Web document revisions
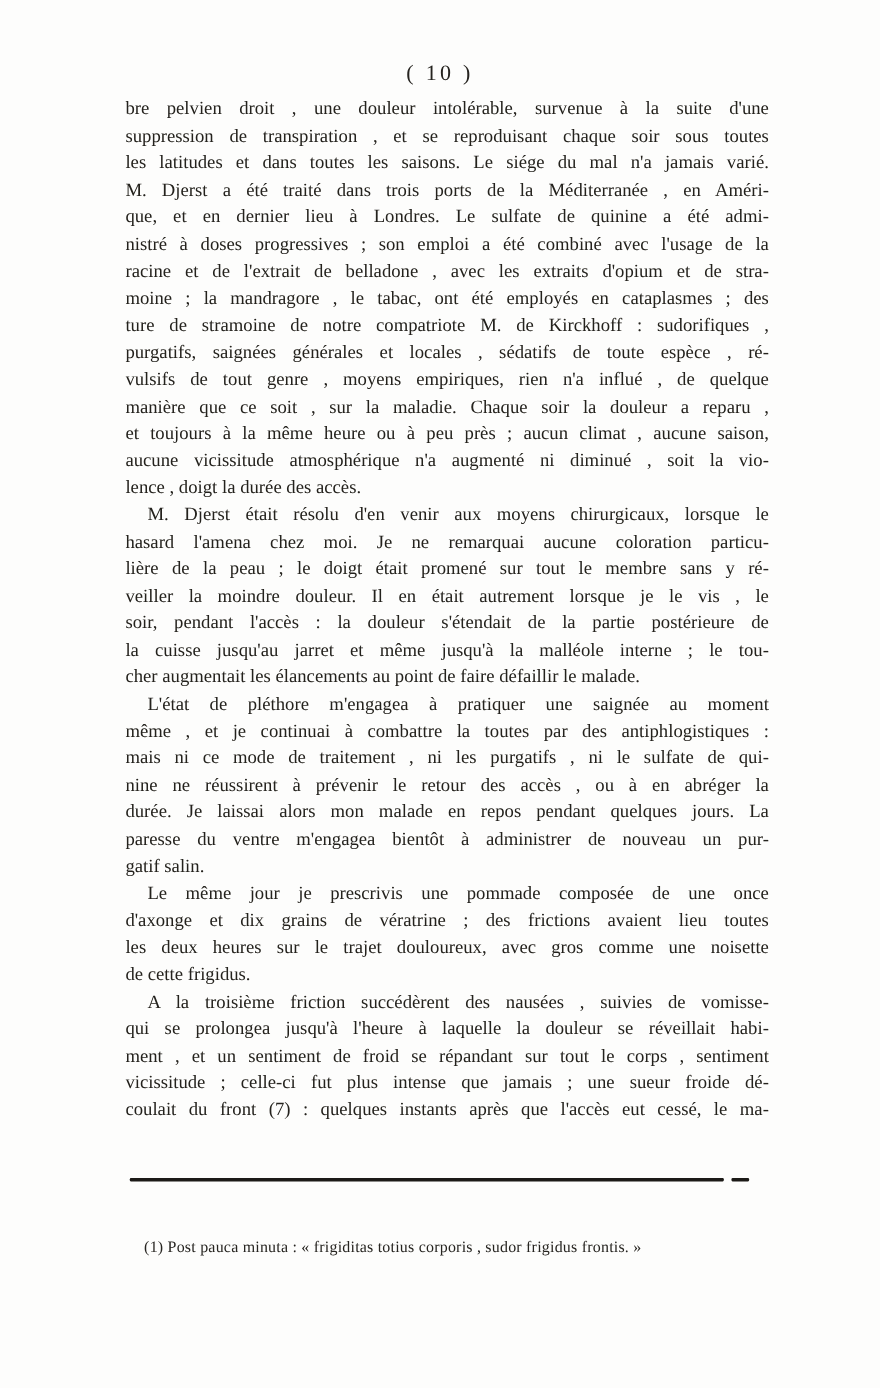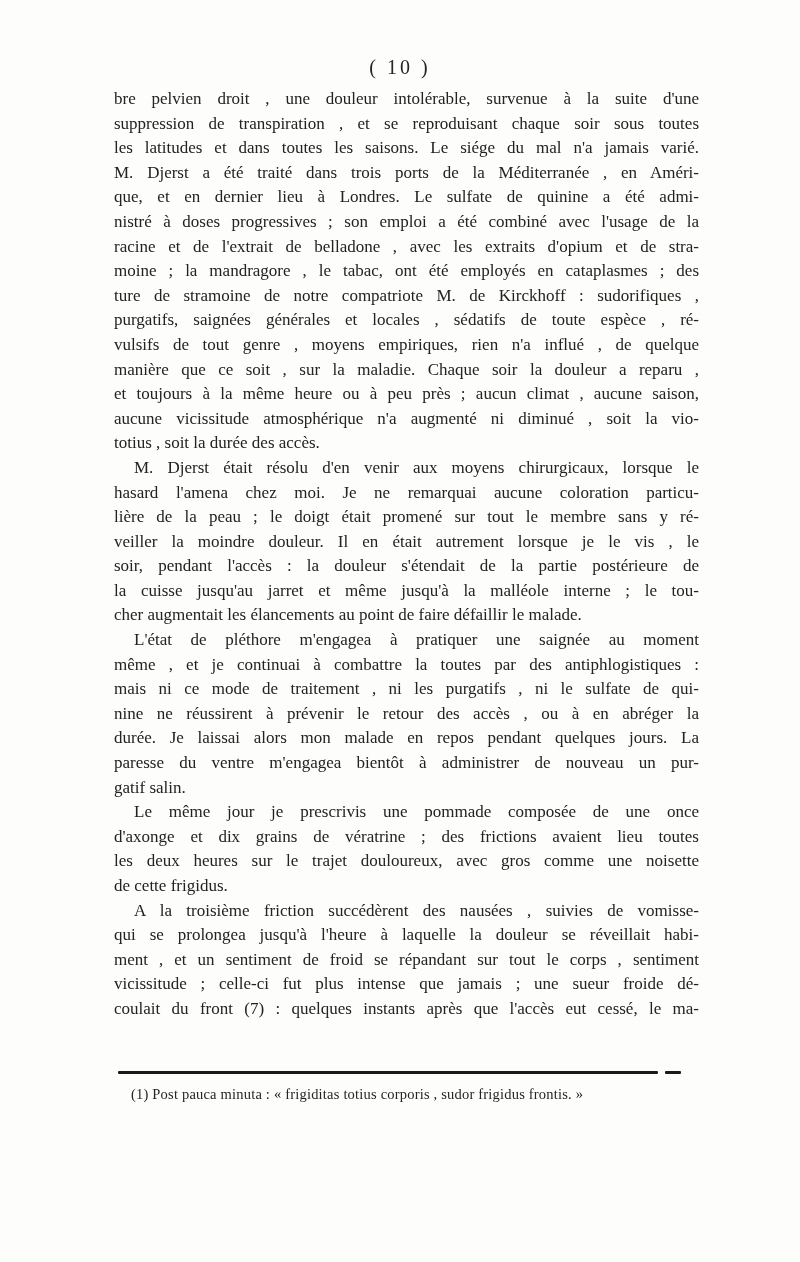--- a/index.html
+++ b/index.html
@@ -67,21 +67,21 @@
   }
   .rule-gap { width: 7px; }
   .rule-dash {
     width: 16px;
     background: #1c1a17;
     border-radius: 1px;
   }
   .footnote {
     position: absolute;
     left: 131px;
-    top: 1086px;
+    top: 1126px;
     width: 560px;
     font-size: 14.5px;
     letter-spacing: 0.2px;
     color: #262420;
     font-weight: 500;
   }
 </style>
 </head>
 <body>
 
@@ -97,21 +97,21 @@
         <div class="line">que, et en dernier lieu à Londres. Le sulfate de quinine a été admi-</div>
         <div class="line">nistré à doses progressives ; son emploi a été combiné avec l'usage de la</div>
         <div class="line">racine et de l'extrait de belladone , avec les extraits d'opium et de stra-</div>
         <div class="line">moine ; la mandragore , le tabac, ont été employés en cataplasmes ; des</div>
         <div class="line">ture de stramoine de notre compatriote M. de Kirckhoff : sudorifiques ,</div>
         <div class="line">purgatifs, saignées générales et locales , sédatifs de toute espèce , ré-</div>
         <div class="line">vulsifs de tout genre , moyens empiriques, rien n'a influé , de quelque</div>
         <div class="line">manière que ce soit , sur la maladie. Chaque soir la douleur a reparu ,</div>
         <div class="line">et toujours à la même heure ou à peu près ; aucun climat , aucune saison,</div>
         <div class="line">aucune vicissitude atmosphérique n'a augmenté ni diminué , soit la vio-</div>
-        <div class="line para-end">totius , soit la durée des accès.</div>
+        <div class="line para-end">lence , doigt la durée des accès.</div>
       </div>
       <div class="para">
         <div class="line indent-first">M. Djerst était résolu d'en venir aux moyens chirurgicaux, lorsque le</div>
         <div class="line">hasard l'amena chez moi. Je ne remarquai aucune coloration particu-</div>
         <div class="line">lière de la peau ; le doigt était promené sur tout le membre sans y ré-</div>
         <div class="line">veiller la moindre douleur. Il en était autrement lorsque je le vis , le</div>
         <div class="line">soir, pendant l'accès : la douleur s'étendait de la partie postérieure de</div>
         <div class="line">la cuisse jusqu'au jarret et même jusqu'à la malléole interne ; le tou-</div>
         <div class="line para-end">cher augmentait les élancements au point de faire défaillir le malade.</div>
       </div>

> **What you will do**
Return the records above exactly as written. Do not include their images.

> **Exercise solution**
--- a/index.html
+++ b/index.html
@@ -67,21 +67,21 @@
   }
   .rule-gap { width: 7px; }
   .rule-dash {
     width: 16px;
     background: #1c1a17;
     border-radius: 1px;
   }
   .footnote {
     position: absolute;
     left: 131px;
-    top: 1086px;
+    top: 1126px;
     width: 560px;
     font-size: 14.5px;
     letter-spacing: 0.2px;
     color: #262420;
     font-weight: 500;
   }
 </style>
 </head>
 <body>
 
@@ -97,21 +97,21 @@
         <div class="line">que, et en dernier lieu à Londres. Le sulfate de quinine a été admi-</div>
         <div class="line">nistré à doses progressives ; son emploi a été combiné avec l'usage de la</div>
         <div class="line">racine et de l'extrait de belladone , avec les extraits d'opium et de stra-</div>
         <div class="line">moine ; la mandragore , le tabac, ont été employés en cataplasmes ; des</div>
         <div class="line">ture de stramoine de notre compatriote M. de Kirckhoff : sudorifiques ,</div>
         <div class="line">purgatifs, saignées générales et locales , sédatifs de toute espèce , ré-</div>
         <div class="line">vulsifs de tout genre , moyens empiriques, rien n'a influé , de quelque</div>
         <div class="line">manière que ce soit , sur la maladie. Chaque soir la douleur a reparu ,</div>
         <div class="line">et toujours à la même heure ou à peu près ; aucun climat , aucune saison,</div>
         <div class="line">aucune vicissitude atmosphérique n'a augmenté ni diminué , soit la vio-</div>
-        <div class="line para-end">totius , soit la durée des accès.</div>
+        <div class="line para-end">lence , doigt la durée des accès.</div>
       </div>
       <div class="para">
         <div class="line indent-first">M. Djerst était résolu d'en venir aux moyens chirurgicaux, lorsque le</div>
         <div class="line">hasard l'amena chez moi. Je ne remarquai aucune coloration particu-</div>
         <div class="line">lière de la peau ; le doigt était promené sur tout le membre sans y ré-</div>
         <div class="line">veiller la moindre douleur. Il en était autrement lorsque je le vis , le</div>
         <div class="line">soir, pendant l'accès : la douleur s'étendait de la partie postérieure de</div>
         <div class="line">la cuisse jusqu'au jarret et même jusqu'à la malléole interne ; le tou-</div>
         <div class="line para-end">cher augmentait les élancements au point de faire défaillir le malade.</div>
       </div>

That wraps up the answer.